Lorsqu’on parle d’humanité, on se fonde sur l’idée qu’elle pourrait bien être ce qui sépare
l’homme de la nature et l’en distingue ; mais, en réalité, cette séparation n’existe pas : les
propriétés « naturelles » et celles qu’on dit être proprement « humaines » se sont entremêlées
de façon indissociable. Dans ses facultés les plus nobles et les plus élevées, l’homme est tout
entier nature et porte en lui l’étrangeté de ce double caractère naturel. Ses aptitudes
redoutables et qu’on tient pour inhumaines sont peut-être même le sol fécond d’où seul peut
surgir une quelconque humanité sous la forme tant d’émotions que d’actions et d’œuvres.

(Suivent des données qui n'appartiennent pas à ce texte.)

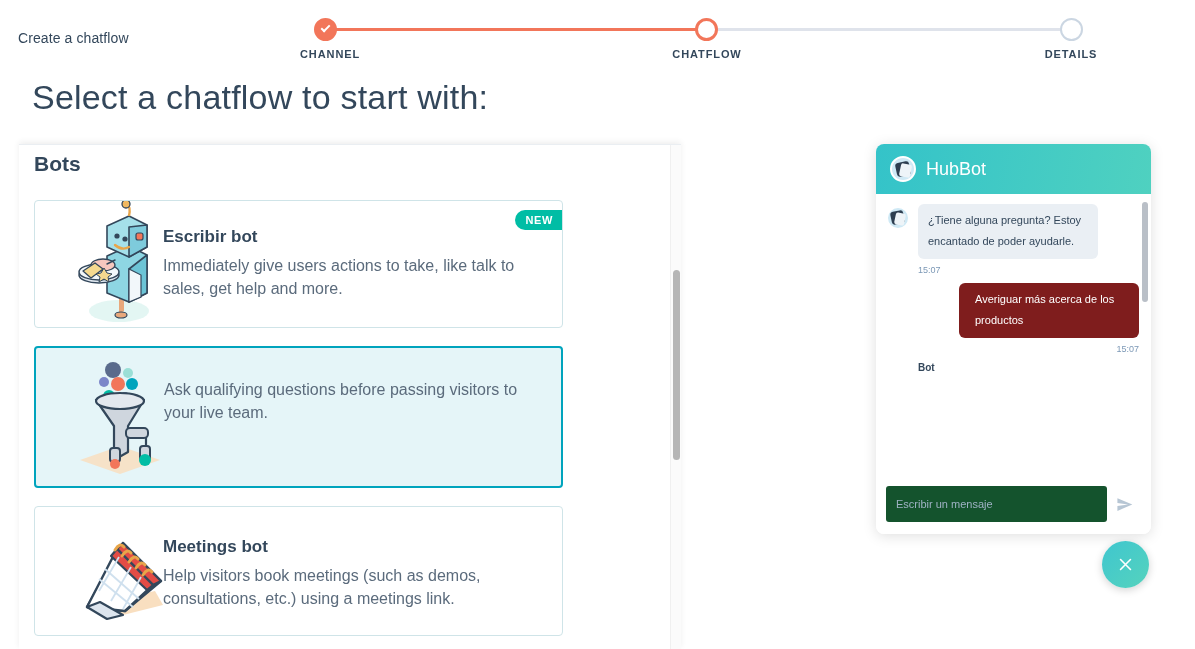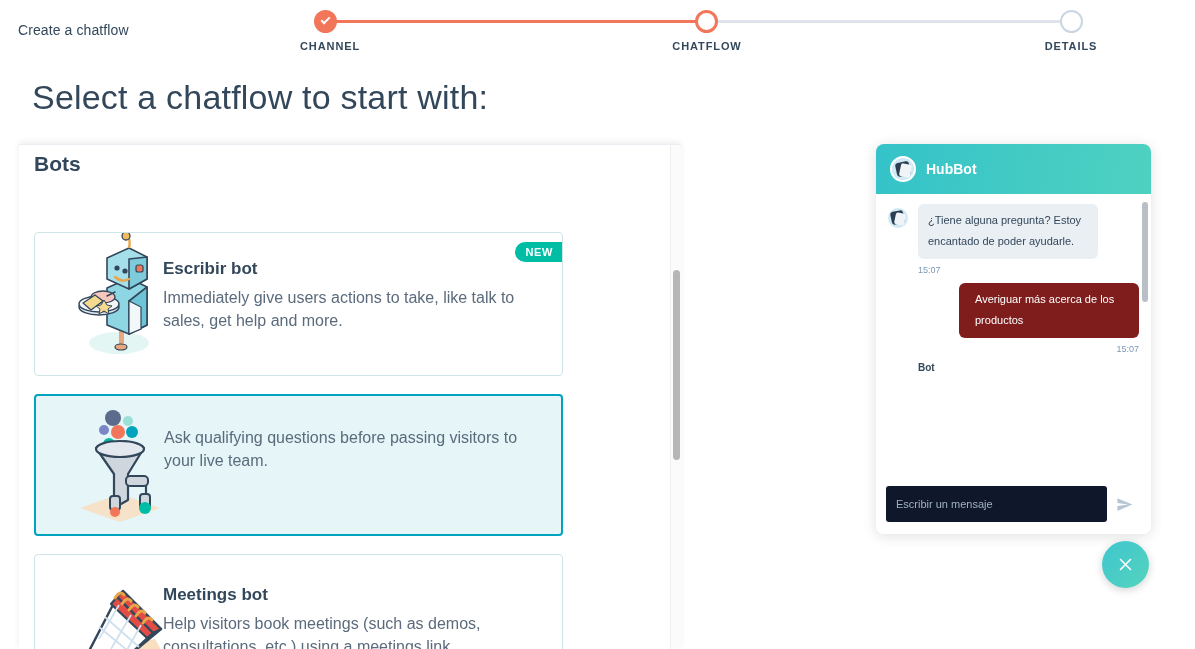--- a/index.html
+++ b/index.html
@@ -6,21 +6,21 @@
   html, body {
     margin: 0; padding: 0;
     width: 1195px; height: 649px;
     background: #ffffff;
     font-family: "Liberation Sans", sans-serif;
     overflow: hidden;
   }
   .app { position: relative; width: 1195px; height: 649px; background: #fff; }
 
   
-  .topbar { position: absolute; left: 0; top: 8px; width: 1195px; height: 56px; }
+  .topbar { position: absolute; left: 0; top: 16px; width: 1195px; height: 56px; }
   .crumb {
     position: absolute; left: 18px; top: 14px;
     font-size: 14px; color: #33475b; letter-spacing: .1px;
   }
   .stepper { position: absolute; left: 300px; top: 0; width: 800px; height: 52px; }
   .track { position: absolute; top: 12px; height: 3px; border-radius: 2px; }
   .track.done { left: 26px; width: 380px; background: #f2765a; }
   .track.todo { left: 406px; width: 366px; background: #dfe3eb; }
   .node { position: absolute; top: 2px; width: 23px; height: 23px; border-radius: 50%; }
   .node.complete { left: 14px; background: #f2765a; border: 2px solid #f2765a; }
@@ -59,21 +59,21 @@
     position: absolute; left: 15px; top: 7px;
     font-size: 21px; font-weight: bold; color: #33475b;
   }
   .cards { position: absolute; left: 15px; top: 55px; width: 529px; }
   .card {
     position: relative; width: 529px;
     border: 1px solid #cfe4e8; border-radius: 4px;
     background: #fff; margin-bottom: 18px; overflow: hidden;
   }
   .card.selected { background: #e5f5f8; border: 2px solid #00a4bd; }
-  .card.c1 { height: 144px; margin-top: 32px; }
+  .card.c1 { height: 128px; }
   .card.c2 { height: 142px; }
   .card.c3 { height: 130px; }
   .card-art { position: absolute; left: 32px; top: 0; width: 104px; height: 100%; }
   .card-body { position: absolute; left: 128px; top: 26px; right: 16px; }
   .card.c2 .card-body, .card.c3 .card-body { top: 30px; }
   .card-title { font-size: 17px; font-weight: bold; color: #33475b; margin-bottom: 7px; }
   .card-desc { font-size: 16px; font-weight: 300; color: #5b6b7c; line-height: 1.45; }
   .badge-new {
     position: absolute; right: 0; top: 9px;
     background: #00bda5; color: #fff;
@@ -114,21 +114,21 @@
     position: relative; overflow: hidden;
   }
   .avatar .bot-face {
     position: absolute; left: 4px; top: 4px; width: 14px; height: 14px;
     background: #2d3e50; border-radius: 3px; transform: rotate(-12deg);
   }
   .avatar .bot-sheet {
     position: absolute; left: 8px; top: 6px; width: 11px; height: 13px;
     background: #eef4f8; border-radius: 2px; transform: rotate(12deg);
   }
-  .chat-title { color: #fff; font-size: 14px; font-weight: bold; margin-left: 10px; }
+  .chat-title { color: #fff; font-size: 18px; font-weight: normal; margin-left: 10px; }
 
   .chat-body {
     position: relative; height: 275px; background: #fff;
     padding: 10px 12px 0 10px; overflow: hidden;
   }
   .msg-row { display: flex; align-items: flex-start; margin-bottom: 6px; }
   .msg-avatar {
     width: 24px; height: 24px; border-radius: 50%;
     background: #cfe9f5; border: 2px solid #fff; flex: 0 0 auto;
     position: relative; overflow: hidden; margin-right: 8px; margin-top: 2px;
@@ -162,21 +162,21 @@
   .chat-thumb {
     position: absolute; left: 0; top: 0; width: 6px; height: 100px;
     background: #b9bfc7; border-radius: 3px;
   }
   .chat-footer {
     position: absolute; left: 0; bottom: 0; width: 100%; height: 60px;
     background: #fff; display: flex; align-items: center;
     padding: 0 10px;
   }
   .chat-input {
-    flex: 1; height: 28px; background: #0f172a; border: none;
+    flex: 1; height: 28px; background: #14532d; border: none;
     border-radius: 3px; padding: 18px 10px;
     font-size: 11px; color: #7c98b6;
     font-family: "Liberation Sans", sans-serif;
   }
   .chat-input::placeholder { color: #9fb2c4; }
   .send-btn {
     width: 34px; height: 28px; background: transparent; border: none;
     display: flex; align-items: center; justify-content: center; cursor: pointer;
   }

C’est ainsi que les Grecs, les hommes les plus humains de l’Antiquité, possèdent un caractère
cruel et portent en eux la marque d’un désir sauvage de destruction : trait de caractère que
révèle également fort bien l’image grotesquement agrandie de l’Hellène que renvoie
Alexandre le Grand, mais qui, dans toute son histoire comme dans sa mythologie, ne peut que
nous effrayer nous qui n’avons pour l’observer que le concept pusillanime d’humanité au sens
moderne. Lorsque Alexandre fait percer les pieds du valeureux défenseur de Gaza, Batis, et
l’attache vivant à son char pour le traîner derrière lui sous les huées de ses soldats, c’est là une
répugnante caricature d’Achille, qui, de nuit, moleste le cadavre d‘Hector en le traînant de la
même façon : mais même ce dernier trait a pour nous quelque chose d’outrageant et qui
inspire l’effroi. Ici, notre regard plonge dans l’abîme de la haine. C’est à peu de chose près le
même sentiment que nous éprouvons en assistant l’inapaisable et sanglant déchirement de
deux coalitions grecques tel, par exemple, le soulèvement de Corcyre. Lorsque le vainqueur
d’une bataille entre cités fait exécuter, selon le droit de la guerre, l’ensemble des citoyens
mâles et vend comme esclaves toutes les femmes et tous les enfants, nous voyons dans le
verdict d’une telle justice que les Grecs considéraient comme une stricte nécessité de laisser
libre cours à leur haine. En de pareils moments, leurs sentiments réprimés et tendus se
libéraient : le fauve bondissait, une cruelle volupté brillait dans son œil terrifiant. Pour quelle
raison les sculpteurs grecs ne pouvaient-ils jamais que représenter des scènes de guerre et de
combat multipliées à l’infini, des corps tendus dont la haine ou l’exubérance du triomphe
contractent les muscles, des blessés qui se tordent de douleur et des mourants exhalant leur
dernier souffle ? Pourquoi le monde grec tout entier exultait-il aux scènes de combat de
l’Iliade ? Je crains que tout cela nous ne le comprenions pas suffisamment « à la grecque
<grieschich> » et surtout que nous ne frémissions <schaudern> lorsque nous l’aurons, une
bonne fois, saisi à la grecque.
Mais qu’y a-t-il derrière le monde homérique et qui soit la matrice de tout ce qui est grec ?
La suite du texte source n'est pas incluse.